Reproduce exactly the lines of this material that begin at the line with "html: <div>Email address(es)</div>" and end at the line with "color: #ec4899 ->", both included. Omit the pictures and everything else.

#### Source data:
=== Section Start ===
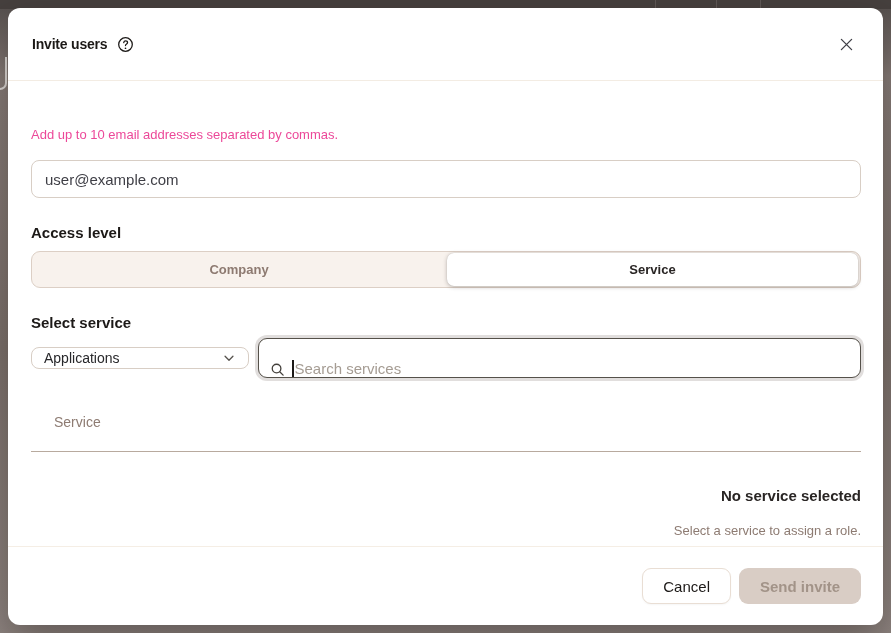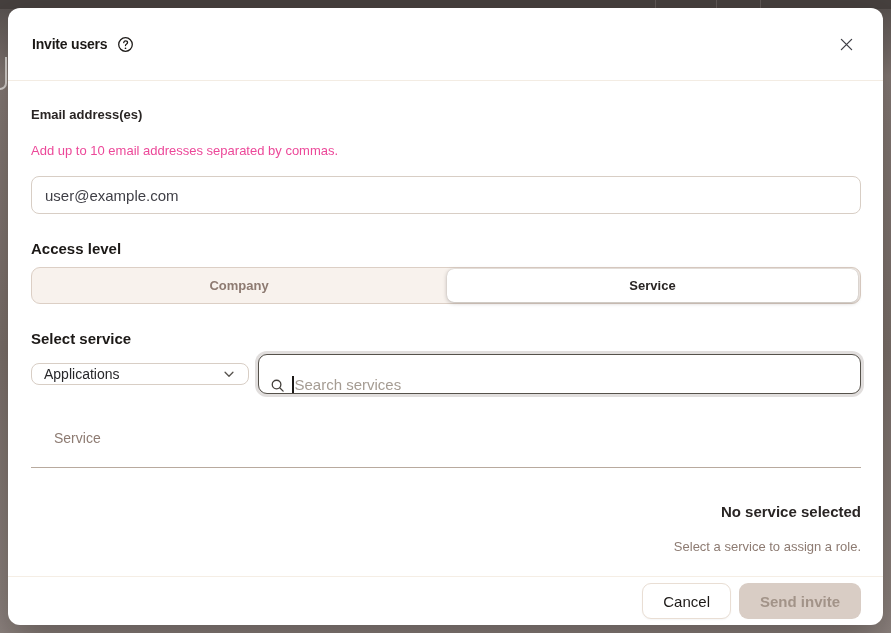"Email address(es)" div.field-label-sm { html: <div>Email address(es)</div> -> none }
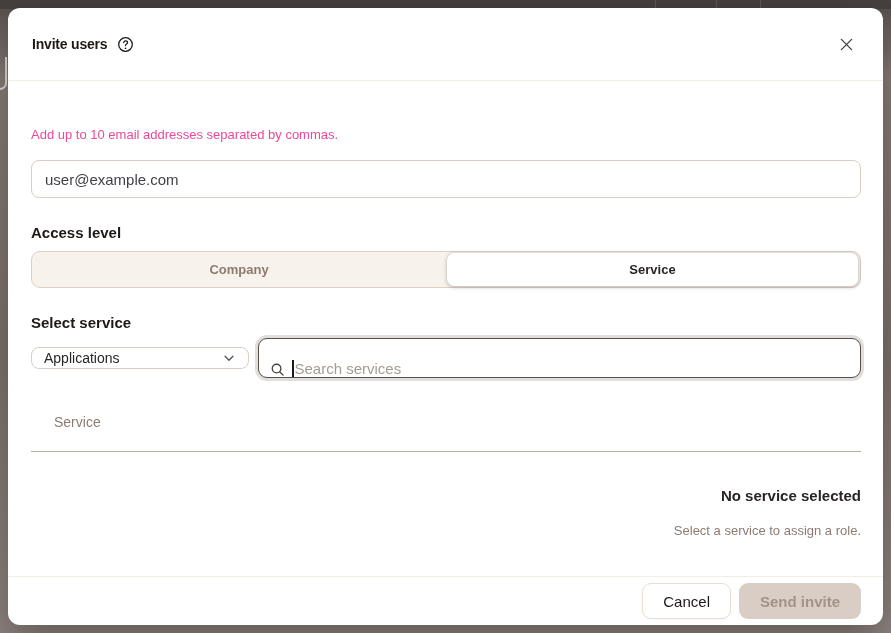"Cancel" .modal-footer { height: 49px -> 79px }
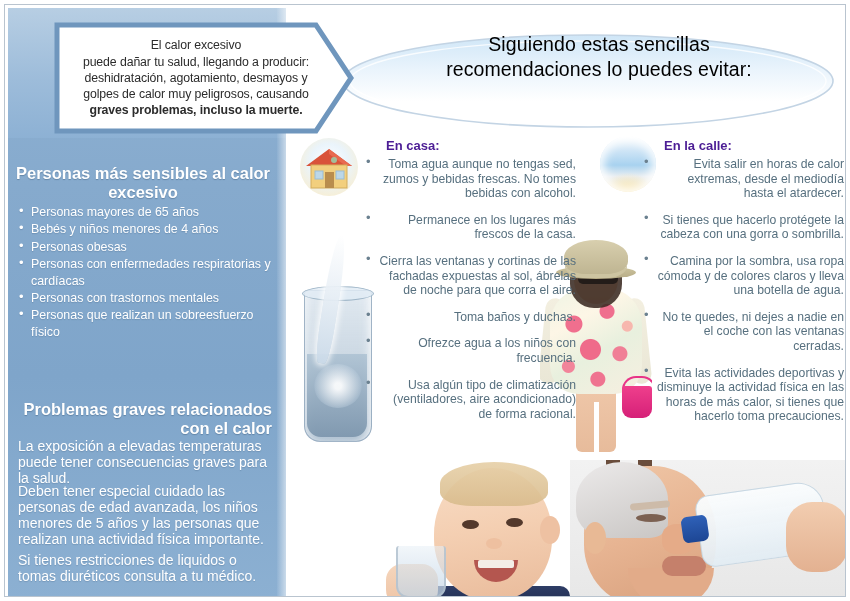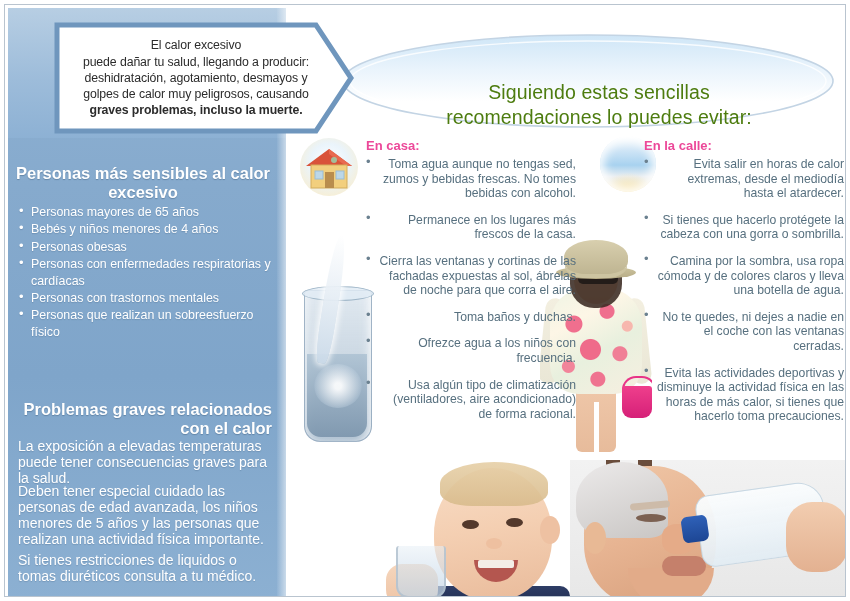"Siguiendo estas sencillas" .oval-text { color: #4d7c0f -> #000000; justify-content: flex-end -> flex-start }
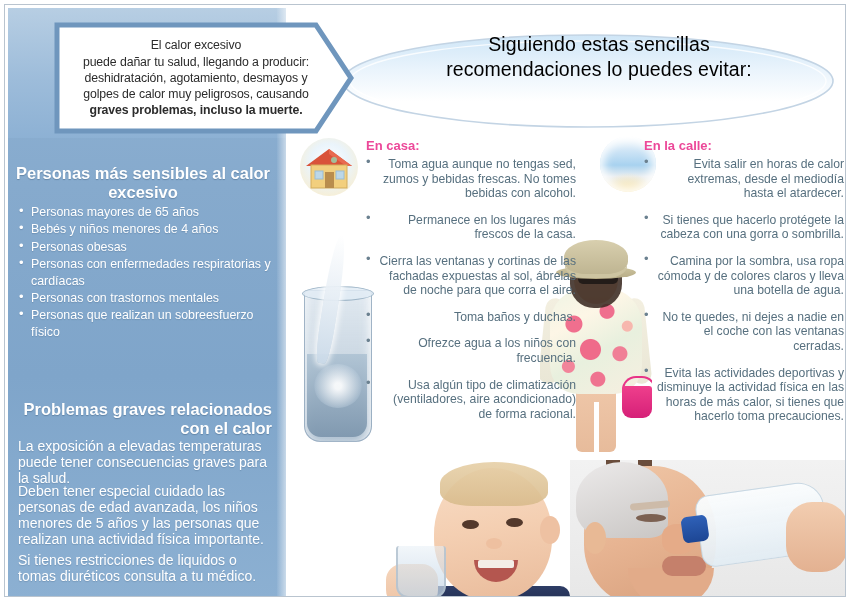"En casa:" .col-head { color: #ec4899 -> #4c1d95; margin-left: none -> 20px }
=== Section End ===
=== Section Start ===
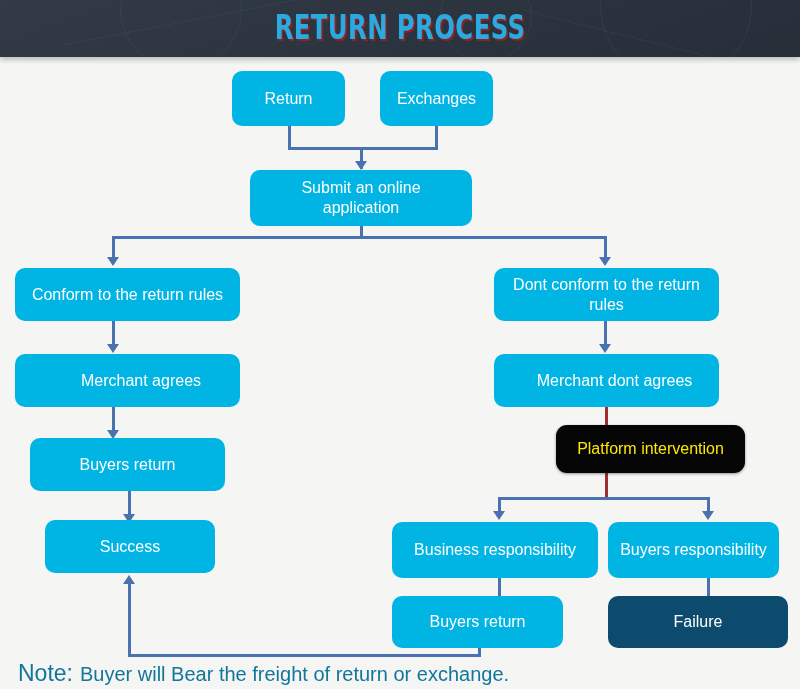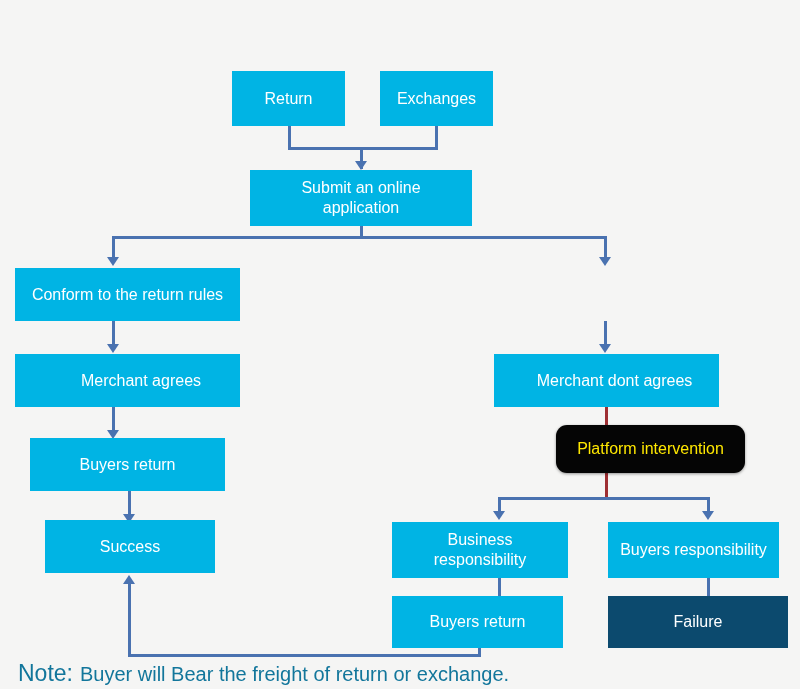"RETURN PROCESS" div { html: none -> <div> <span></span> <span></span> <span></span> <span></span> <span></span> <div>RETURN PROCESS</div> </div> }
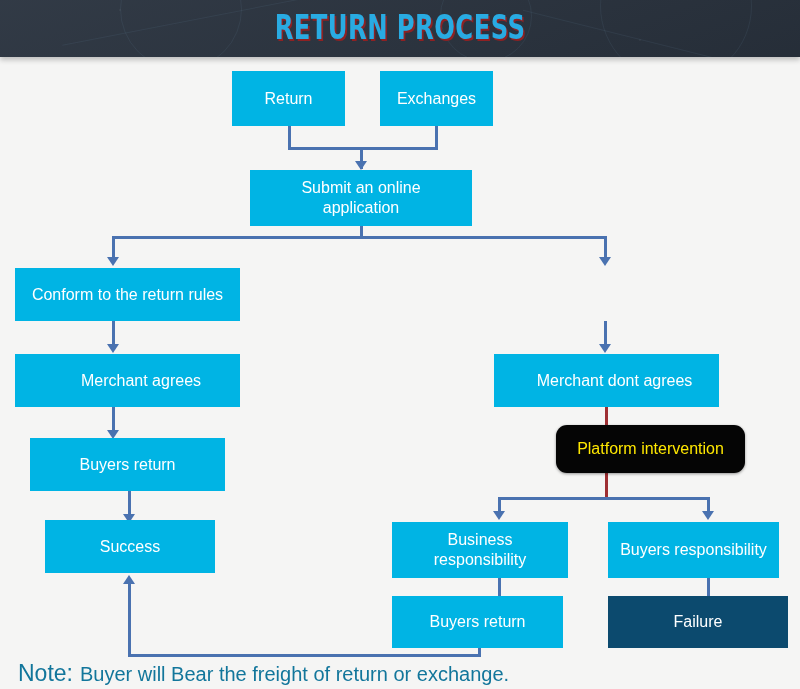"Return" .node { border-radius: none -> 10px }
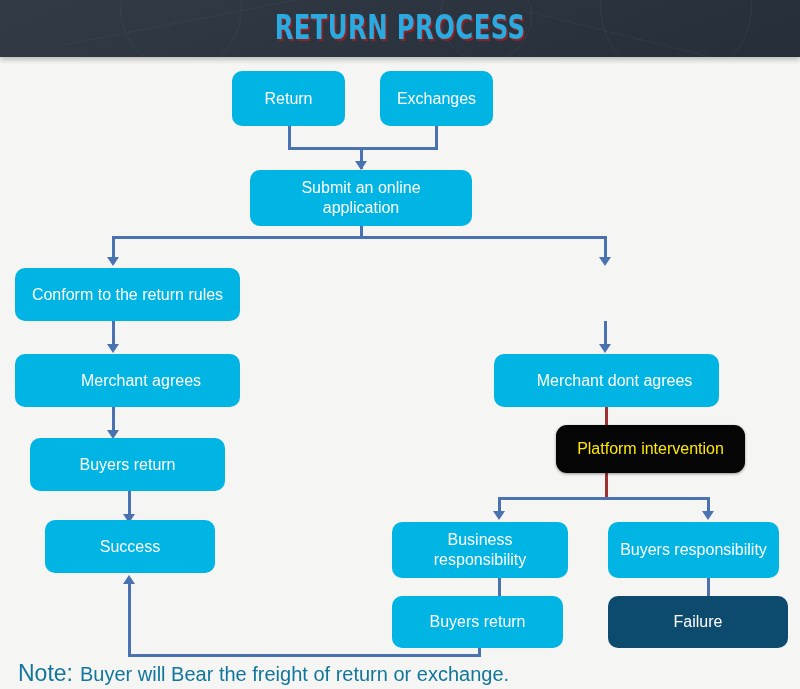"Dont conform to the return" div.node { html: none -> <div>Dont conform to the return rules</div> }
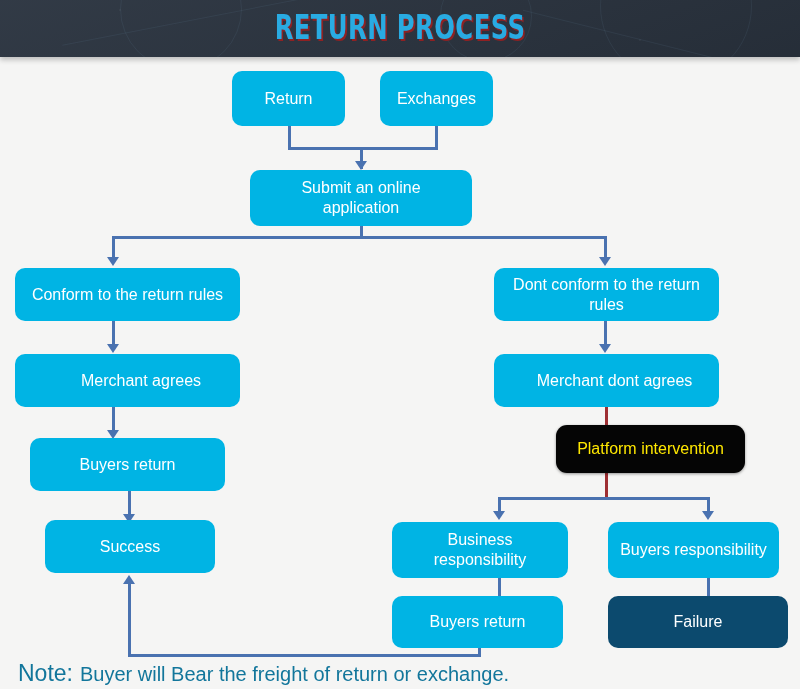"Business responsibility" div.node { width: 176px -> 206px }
=== Section End ===
#### Problem solution:
"Email address(es)" div.field-label-sm { html: <div>Email address(es)</div> -> none }
"Cancel" .modal-footer { height: 49px -> 79px }
"Siguiendo estas sencillas" .oval-text { color: #4d7c0f -> #000000; justify-content: flex-end -> flex-start }
"En casa:" .col-head { color: #ec4899 -> #4c1d95; margin-left: none -> 20px }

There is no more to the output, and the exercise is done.